Rules:
A. List seven habits/quirks/facts about yourself.
B. Tag seven people to do the same.
C. Do not tag the person who tagged you or say that you "tag whoever wants to do it."
1. I have bouts of obsessive compulsive disorder. It happens randomly (and not that often) but usually revolves around leaving my dwelling at the time. I have been known to unlock my door 4-5 times to make sure that lights are off, things unplugged etc. Not only has this made me late on occasion I feel its the result of my father being a firefighter when I was little. Pretty much everything I obsess about is fire-hazard related. It tends to help a lot when other people are leaving with me since I trust they have been paying attention too. Not always correct I'm sure but whatever.
2. I never really realized what unconditional love was until I came to the realization a year or so ago that I could lay my life down on an immediate instant for my little brother. No questions asked, I'd just do it. Of course then the doubter in me came back with - Is it unconditional love, or are you just selfish because you'd prefer the pain of death rather than the much more painful experience of your brother dying.

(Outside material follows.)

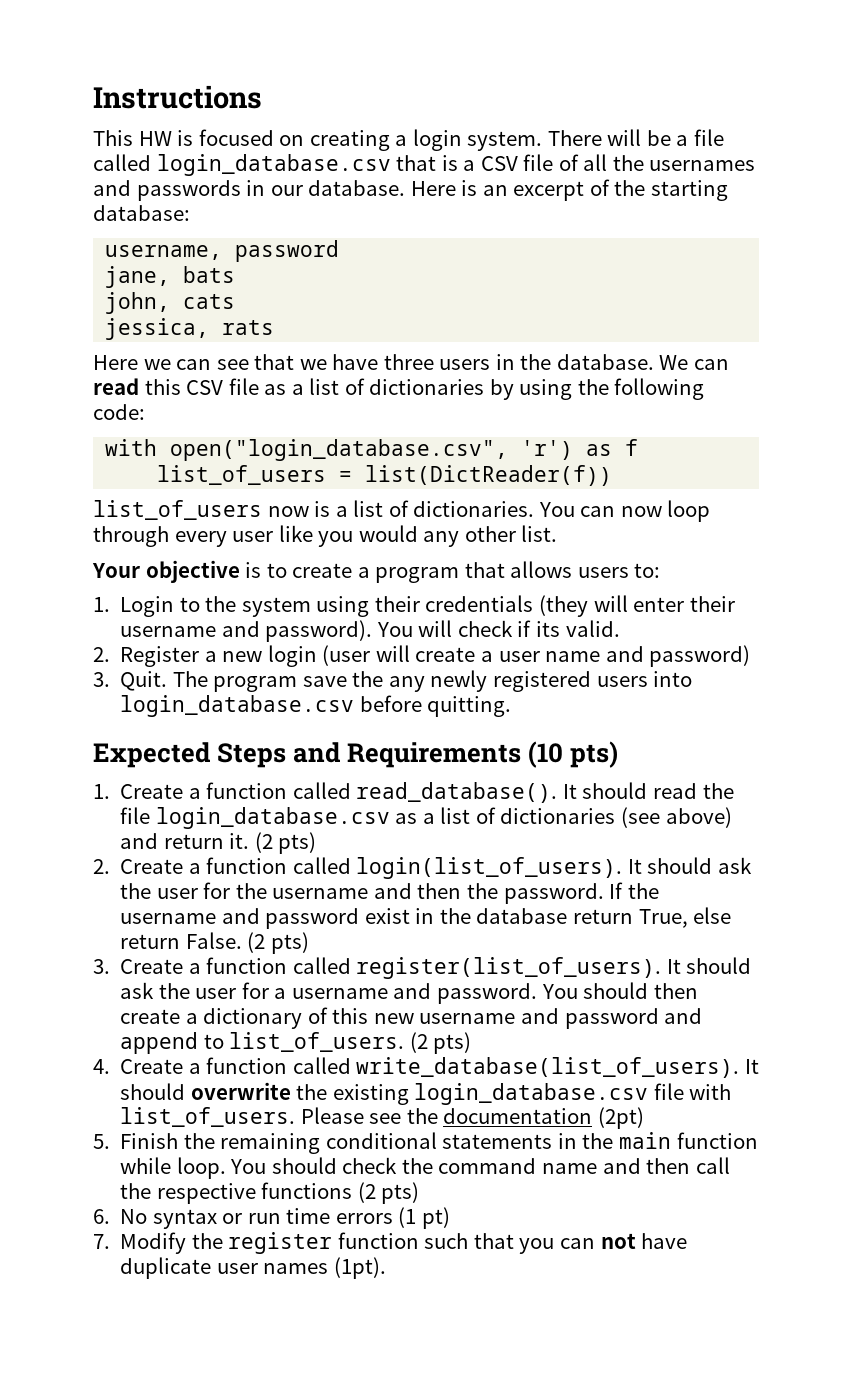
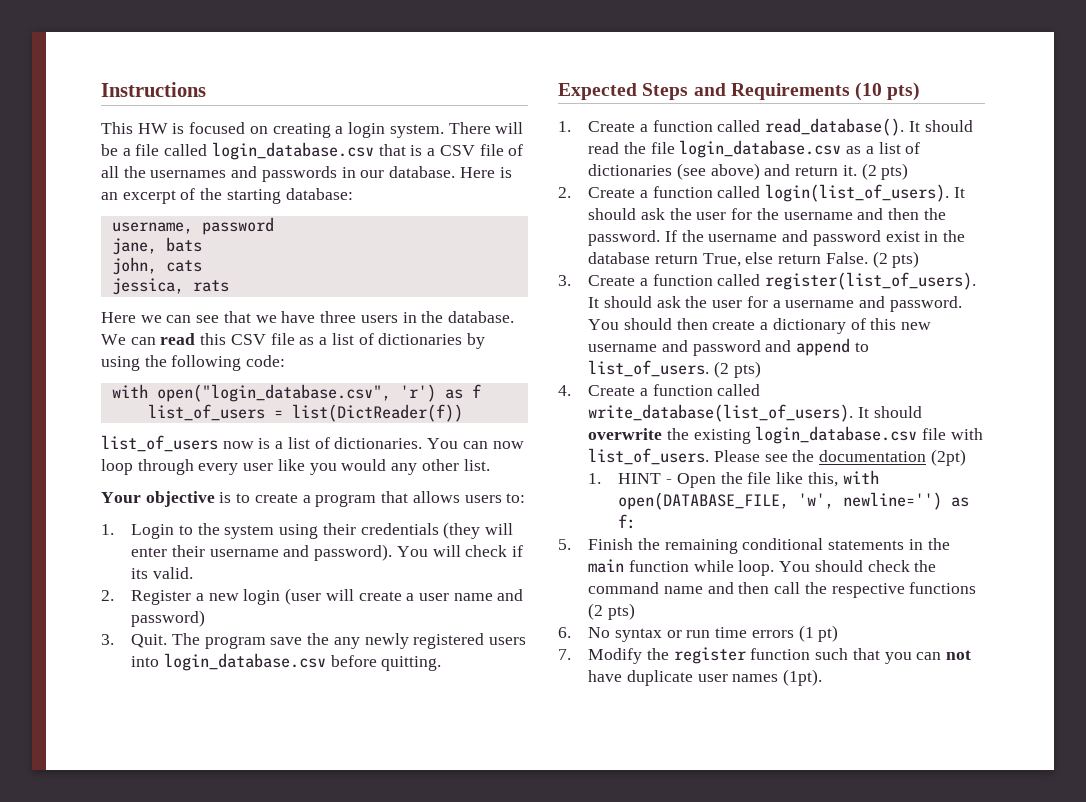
+ 1. HINT - Open the file like this, with open(DATABASE_FILE, 'w', newline='') as f:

3. I've cried more in the past year than probably my entire life. Not so much depressed crying but in movies and conversation and little things. Women are NOT the only ones who go through hormonal changes in their lives. I've only ever teared up in a movie theater (including The Passion) - last month during P.S. I Love You, I sobbed through out the entire thing. Sobbed.
4. I get ridiculous crushes on guys and it takes me years (in one case 7 and counting) sometimes to get over them. There is kind of one now, that I really really like him, but I know 1. He's out of my league a bit 2. I have a ton of work to do on myself physically and emotionally before I am ready for something serious and 3. He's a fantastic friend. I like to pretend I am getting better as I go along, most likely not.
5. If someone came up to me tomorrow and gave me the option of becoming completely straight - loving women, having my own children, being able to synch with my family...I'd say no. I'm not even entirely sure why, but I feel that its so much a core of my being that I could never remake a part of my soul and live with myself. I hate it when people put sexuality in a box, "being gay is just a part of my whole." Your soul isn't a pie chart, I can't just dismiss part of it. It's like if my soul were green, my faith is yellow and gay is blue. It's impossible to see green and not look at the blue.
6. I...still have a blanket. From my child hood. It generally remains hidden, but its here at school with me. My brother still has his too.
7. I write for the sole purpose that one day, I might just slip into a world I created and not come back.